Lately, we’ve seen DnD and Pathfinder move away from some of the more blatant signifiers, like renaming “race” into “species” and “ancestry,” and in the case of Pathfinder, having systems in place to mix ancestries in a character build. DnD has decoupled good and evil from species, and pathfinder has done away with good and evil entirely ( keeping a vestige of it present for things like demons and angels).
Race is almost alwys tied to a language and a culture, with, say, kobolds having the same certain cultural signifiers all over the world. To an extent, this makes semse because different peoples in these games can have different physical abilities, or have different origins entirely, which would naturally lead to them developing along different lines – If one people can breathe underwater and another was born from a volcano by a specific god’s decree, that would inform how these cultures behave.
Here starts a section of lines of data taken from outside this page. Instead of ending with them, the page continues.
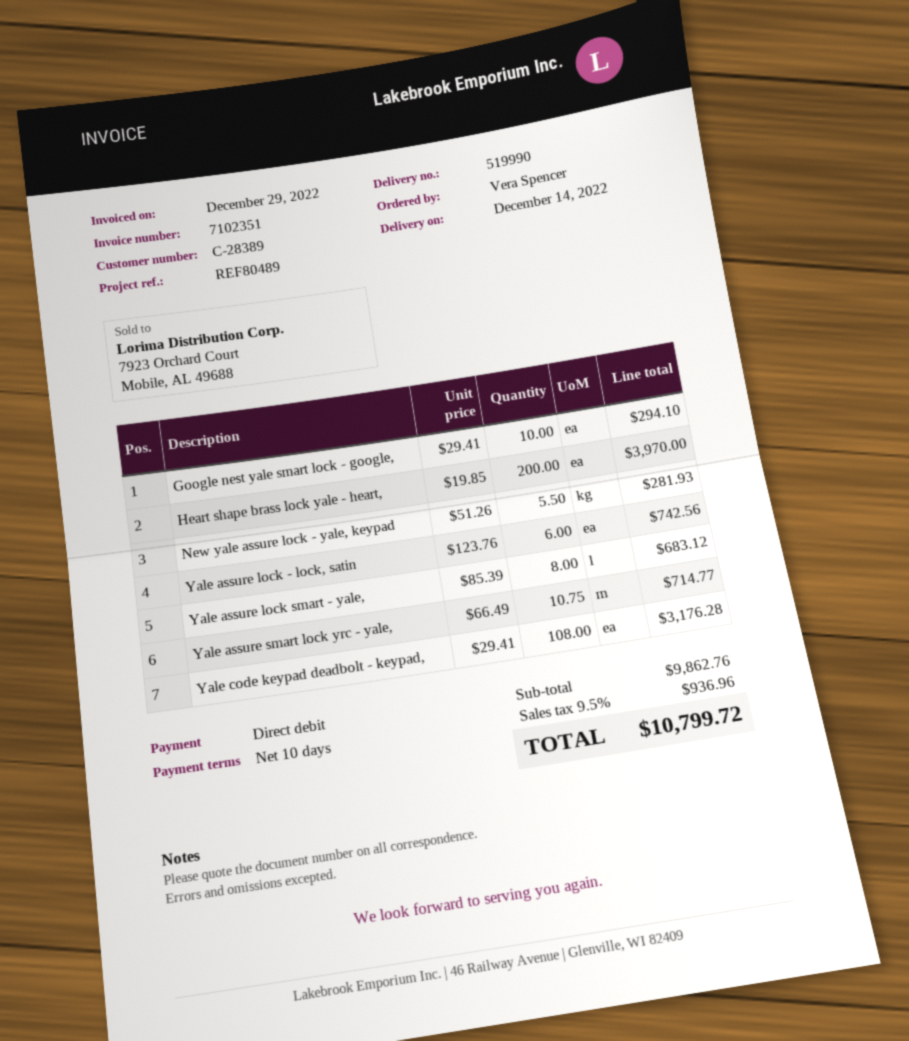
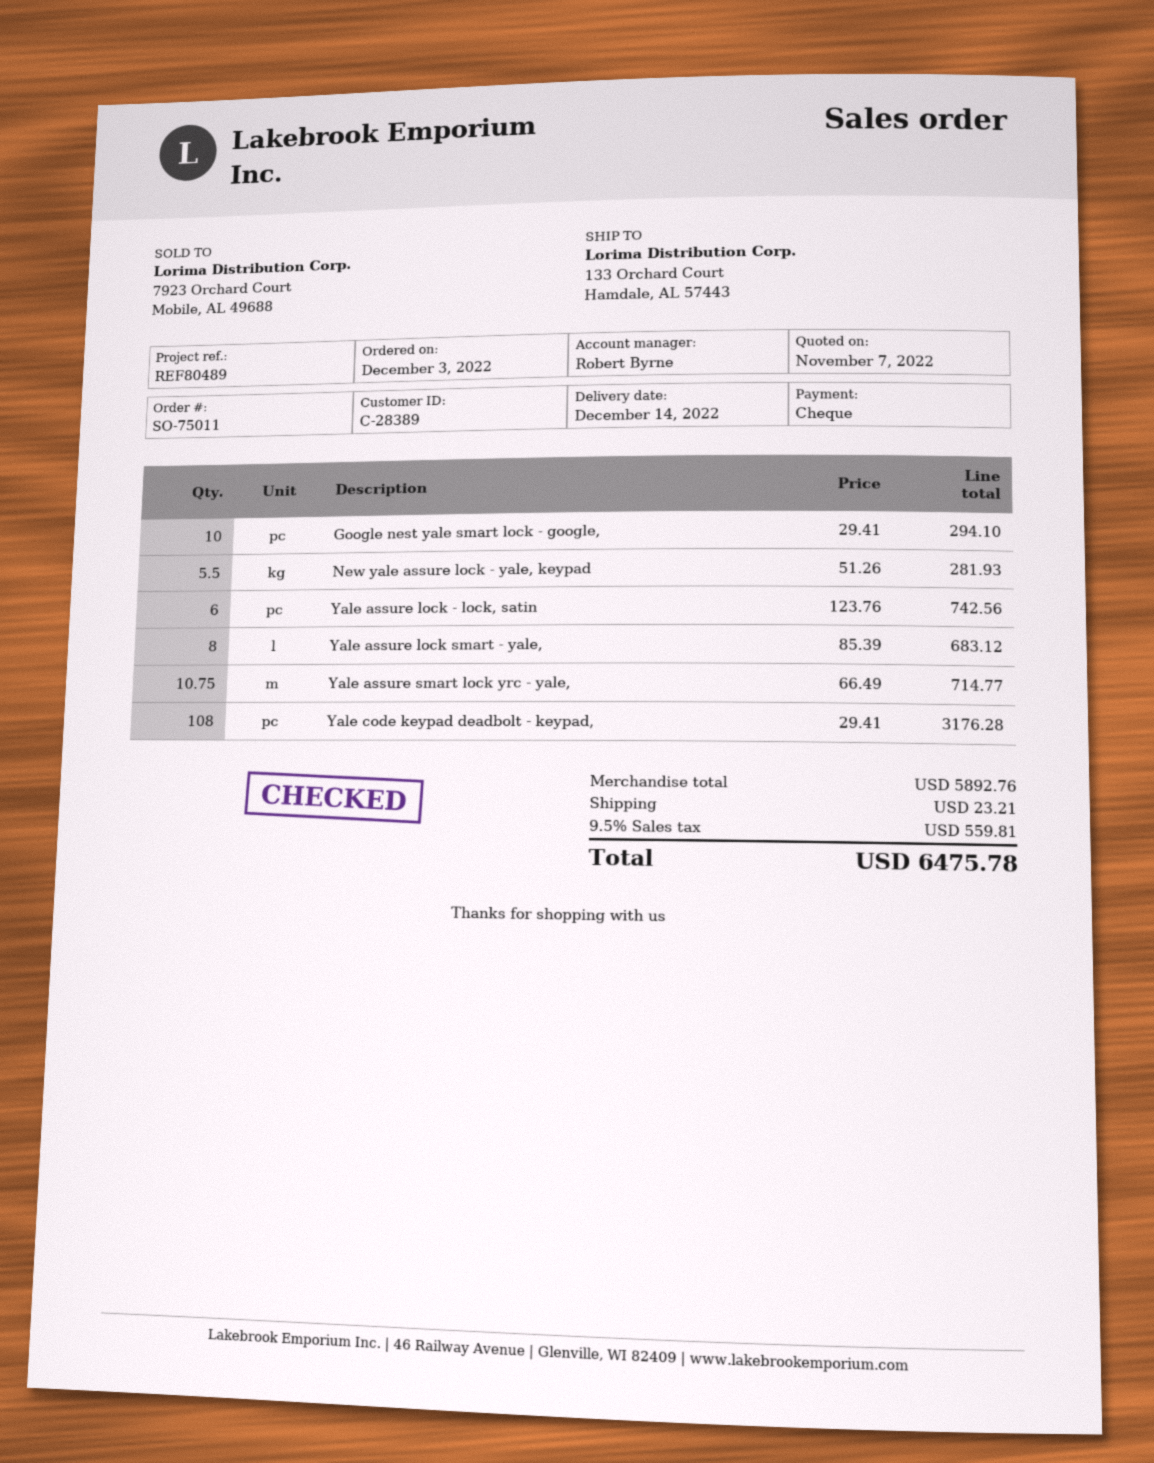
payment method: direct debit -> cheque
Heart shape brass lock yale - heart,: 200 x 19.85 = 3970.00 -> none
subtotal: 9862.76 -> 5892.76
shipping: none -> 23.21
tax: 9.5% = 936.96 -> 9.5% = 559.81
total: 10799.72 -> 6475.78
Is it possible to have a fantasy along these lines with a materialist underpinning, or is this very idea of inborn powers anathema to that sort of approach?
I am once again asking people to read the Commonweal for a materialist depiction of what this sort of fantasy world would actually be like. (most sub-species designed by mages of varying degrees of insanity, many for battle or servitude, the entire biome permanently hostile from weaponised species unless a god-king is physically suppressing it, history so fucked from time travel that if you dig too far into time you get a sea of pure evil where humanity was probably wiped out) and how to solve it (Revolutionary Socialist Republic with a commitment to agency that readers will find unsettling (they’re prison abolitionists, if someone can’t live in their society they just kill them straight up)
scraps years of fantasy worldbuilding and attempts at short stories because somebody already did it better
i guess i better check this series out, cry a bit, then maybe do a full reboot
I mean, do it anyway
If my book about deconstructing superhero stuff by turning the empowered into unknowable cosmic horrors turned out to be following a similar route to something else, I’d still write it
After all, what makes a story good isn’t just the premise, it’s the talent and drive of the author
And I’m sure you have both in spades
thank you for saying this but my creative writing skills are super rusty. partly because i don’t read enough.
i have a habit of absorbing the writing style of the last author i read, so i started using that as an excuse not to dive into new fiction. that and ADHD
i have a few genre “worlds” i keep adapting and updating over time.
but who knows maybe there can be an entire genre of “proletarian based materialist epic fantasy” and Grayson Saunders will be cited as the origin author
You are in absolutely no danger of writing like Saunders. His prose has been described as “making a heroic attempt to seem like English” and he likes it that way.